Yes, it is complicated. Not because you are missing something. Because the system really is complicated.
12. Bring in neutral support if several applications are running at once
As soon as several things are happening in parallel, it can get messy fast. That is usually the point where the Supplementary Independent Participation Advice service (EUTB) can be genuinely helpful.
They offer free and independent advice on rehabilitation and participation.

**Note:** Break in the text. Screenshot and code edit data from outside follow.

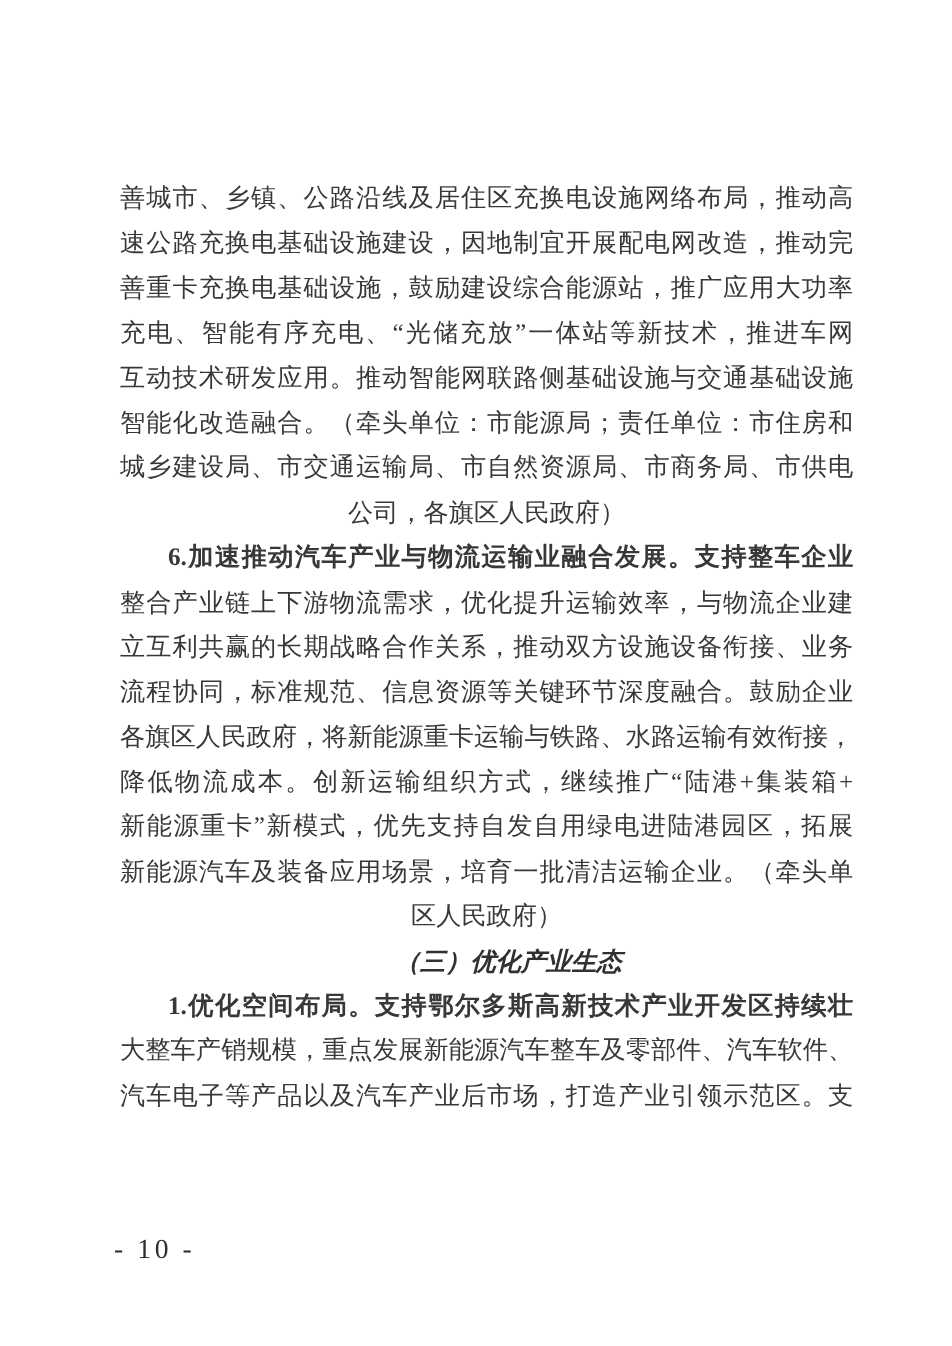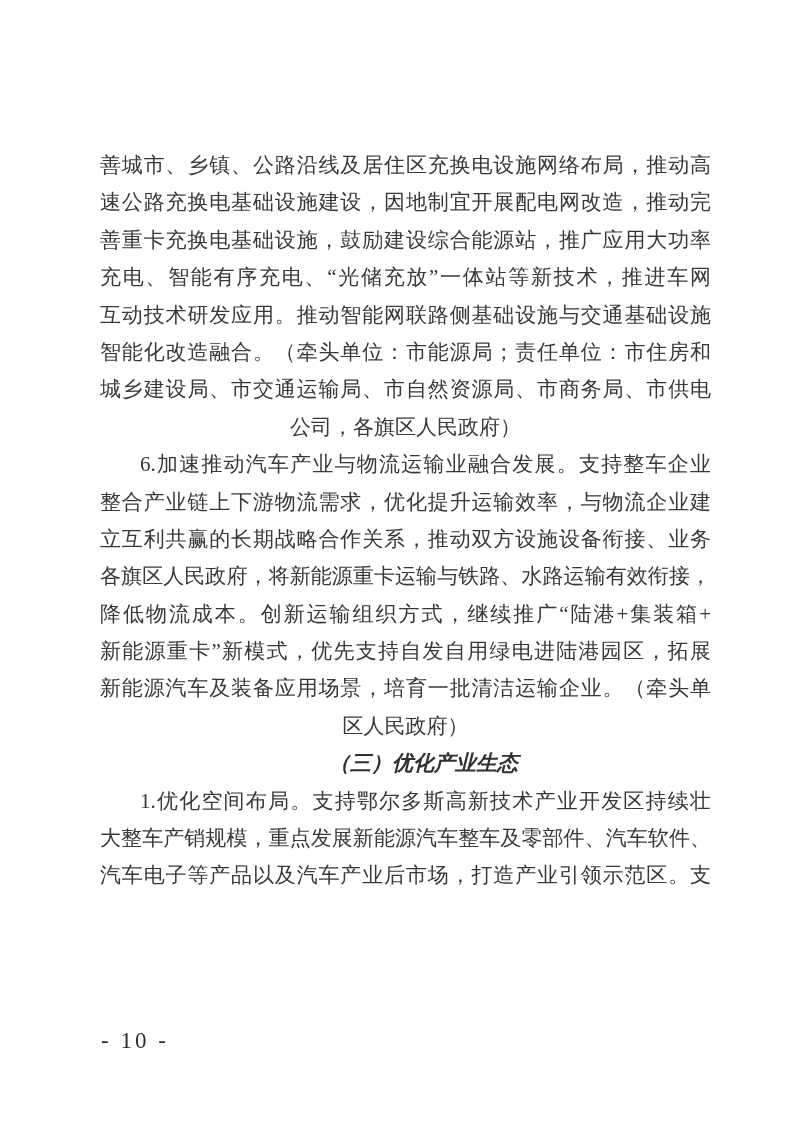--- a/index.html
+++ b/index.html
@@ -31,30 +31,31 @@
     letter-spacing: 0;
   }
   .line.j {
     white-space: normal;
     text-align: justify;
     text-align-last: justify;
     text-justify: inter-character;
   }
   .line.num {
     padding-left: 40px;
+    font-weight: bold;
   }
   .line.heading {
     padding-left: 36px;
     font-weight: 600;
     color: #303030;
     font-style: italic;
   }
   .footer {
     position: absolute;
-    left: 101px;
+    left: 95px;
     top: 1028px;
     font-size: 23px;
     letter-spacing: 3px;
     color: #2e2e2e;
     font-family: "Liberation Serif", "DejaVu Serif", serif;
   }
 </style>
 </head>
 <body>
 
@@ -64,20 +65,21 @@
       <div class="line j">速公路充换电基础设施建设，因地制宜开展配电网改造，推动完</div>
       <div class="line j">善重卡充换电基础设施，鼓励建设综合能源站，推广应用大功率</div>
       <div class="line j">充电、智能有序充电、“光储充放”一体站等新技术，推进车网</div>
       <div class="line j">互动技术研发应用。推动智能网联路侧基础设施与交通基础设施</div>
       <div class="line j">智能化改造融合。（牵头单位：市能源局；责任单位：市住房和</div>
       <div class="line j">城乡建设局、市交通运输局、市自然资源局、市商务局、市供电</div>
       <div class="line">公司，各旗区人民政府）</div>
       <div class="line j num">6.加速推动汽车产业与物流运输业融合发展。支持整车企业</div>
       <div class="line j">整合产业链上下游物流需求，优化提升运输效率，与物流企业建</div>
       <div class="line j">立互利共赢的长期战略合作关系，推动双方设施设备衔接、业务</div>
+      <div class="line j">流程协同，标准规范、信息资源等关键环节深度融合。鼓励企业</div>
       <div class="line j">各旗区人民政府，将新能源重卡运输与铁路、水路运输有效衔接，</div>
       <div class="line j">降低物流成本。创新运输组织方式，继续推广“陆港+集装箱+</div>
       <div class="line j">新能源重卡”新模式，优先支持自发自用绿电进陆港园区，拓展</div>
       <div class="line j">新能源汽车及装备应用场景，培育一批清洁运输企业。（牵头单</div>
       <div class="line">区人民政府）</div>
       <div class="line heading">（三）优化产业生态</div>
       <div class="line j num">1.优化空间布局。支持鄂尔多斯高新技术产业开发区持续壮</div>
       <div class="line j">大整车产销规模，重点发展新能源汽车整车及零部件、汽车软件、</div>
       <div class="line j">汽车电子等产品以及汽车产业后市场，打造产业引领示范区。支</div>
     </div>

Especially when you are no longer sure which office is responsible for what, or how different services fit together, this can be a real relief.
Not because you “cannot manage on your own”. Simply because not every loop in this system has to be done single-handedly.
13. Consider rehab if the overall burden is becoming too much
If the illness or disability is having a major impact on daily life, your child’s development, or the whole family situation, then medical rehabilitation for children or young people may also be worth considering.
This is not automatically the next step for every child. But it is something worth keeping on your radar and discussing with a doctor if the overall strain is high or you realise you need more support than everyday life can currently carry.
When your child suddenly needs official support, almost everything feels urgent at once. Everything seems important. Everything feels as if it should already have been done yesterday. That is exactly why a clear order helps.
You do not need to know everything immediately. You do not need to turn into an expert on healthcare, social support, medical aids, care grades, and application systems within a few days. It is enough to know the next sensible step. And then the one after that.
And maybe this is also part of the bigger truth we should talk about much more often: families in these situations are not just carrying worry and responsibility. They are also suddenly expected to become organisers, coordinators, document managers, and advocates for their child. The fact that society often barely sees that is not a small detail. It is part of the problem.
That is part of what Kaleissera is about too: not only offering practical orientation, but also making caregiving more visible, giving it language, and finally taking it more seriously.